# THE PROBLEM:
Starting at the line with "-> <div> <span>E5071C" and ending at the line with "font-size: 11px ->", print exactly the lines of the entries below. Pictures do not belong in the copy.

# MATERIAL SHOWN:

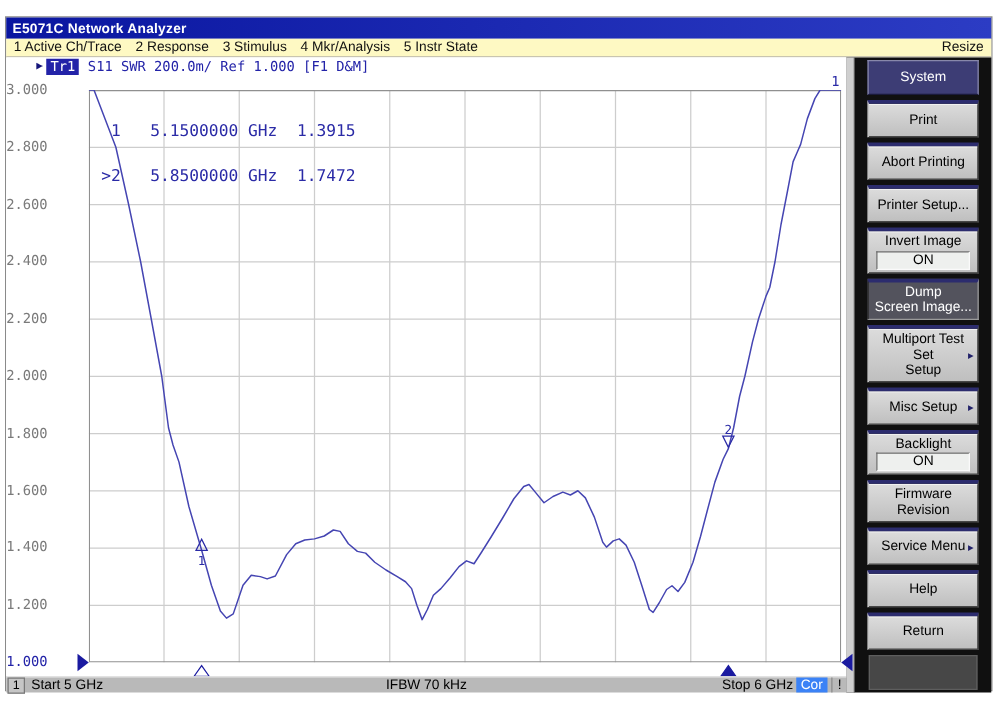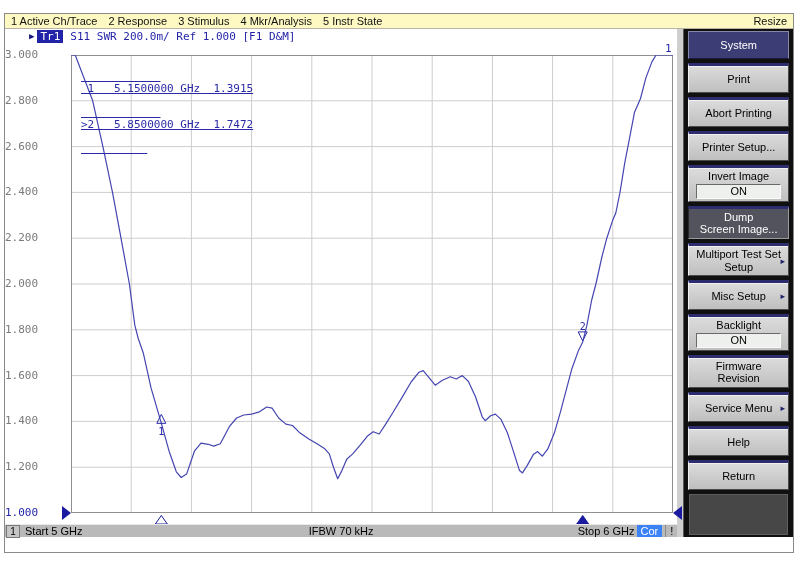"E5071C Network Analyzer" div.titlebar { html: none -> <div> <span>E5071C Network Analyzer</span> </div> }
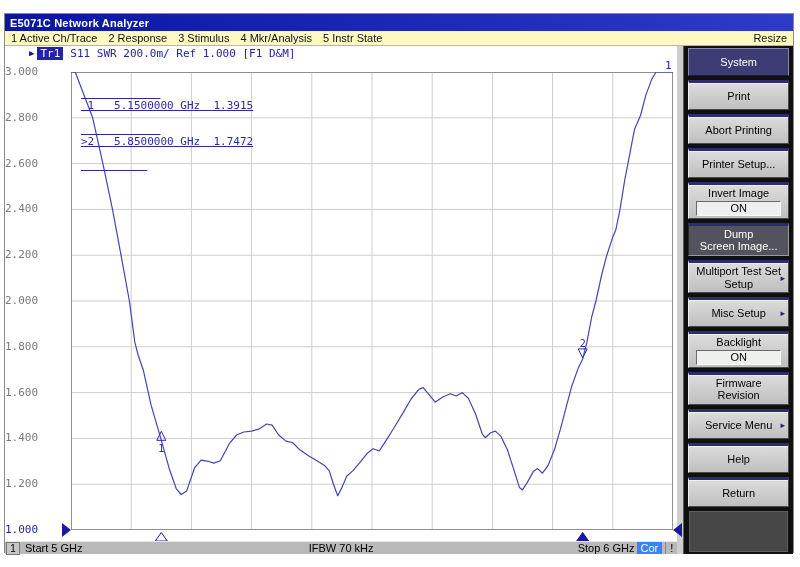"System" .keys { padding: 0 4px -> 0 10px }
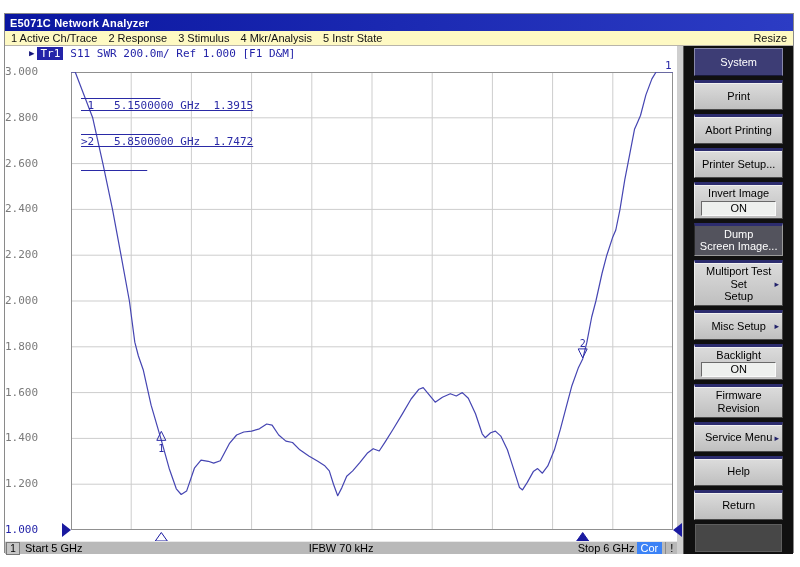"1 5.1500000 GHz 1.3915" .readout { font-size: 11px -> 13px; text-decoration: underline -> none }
---
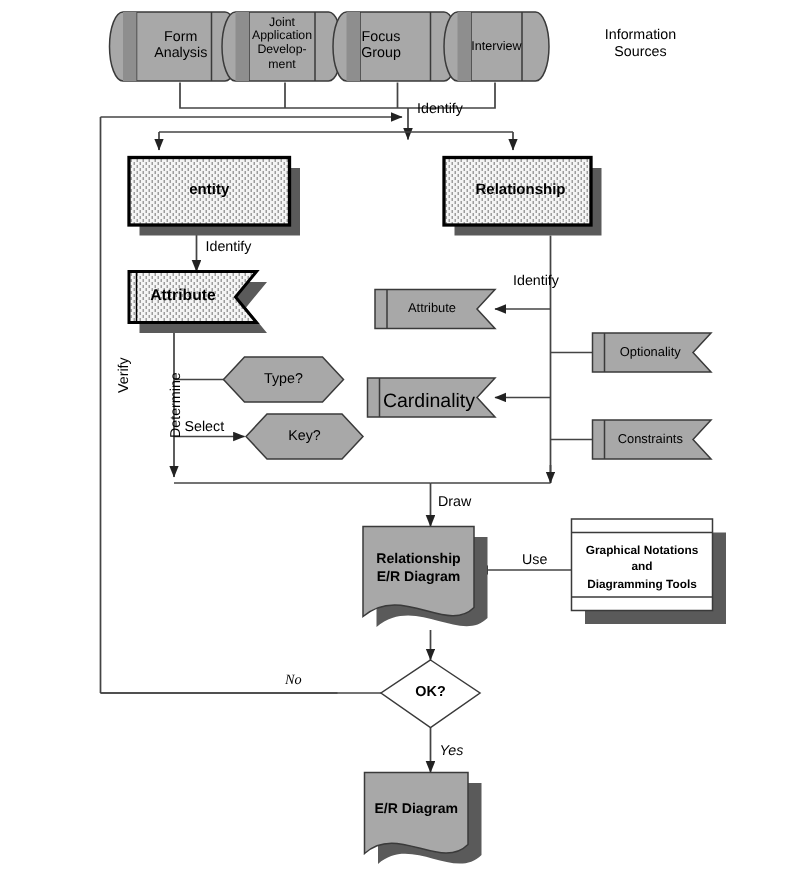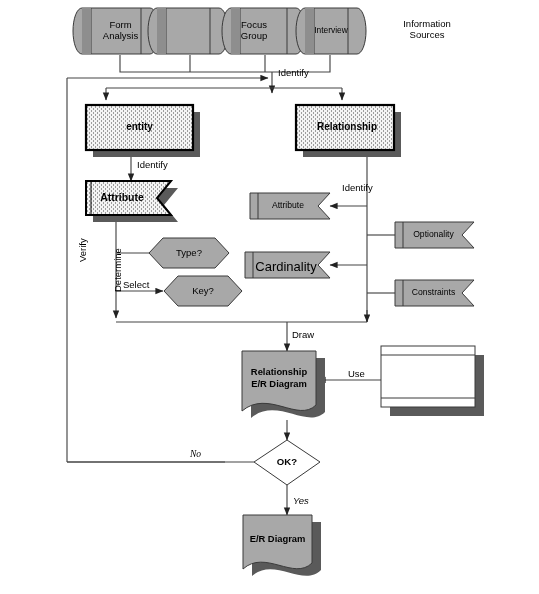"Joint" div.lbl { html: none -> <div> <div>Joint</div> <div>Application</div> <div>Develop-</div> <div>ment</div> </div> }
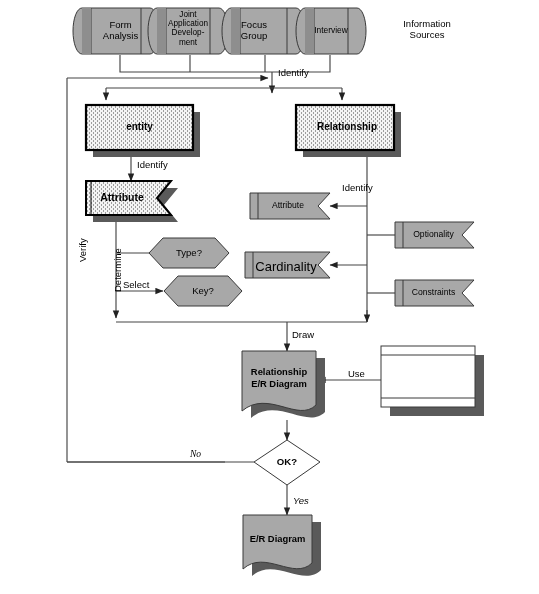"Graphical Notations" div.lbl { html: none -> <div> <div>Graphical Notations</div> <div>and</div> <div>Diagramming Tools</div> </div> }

# ANSWER SECTION:
"E5071C Network Analyzer" div.titlebar { html: none -> <div> <span>E5071C Network Analyzer</span> </div> }
"System" .keys { padding: 0 4px -> 0 10px }
"1 5.1500000 GHz 1.3915" .readout { font-size: 11px -> 13px; text-decoration: underline -> none }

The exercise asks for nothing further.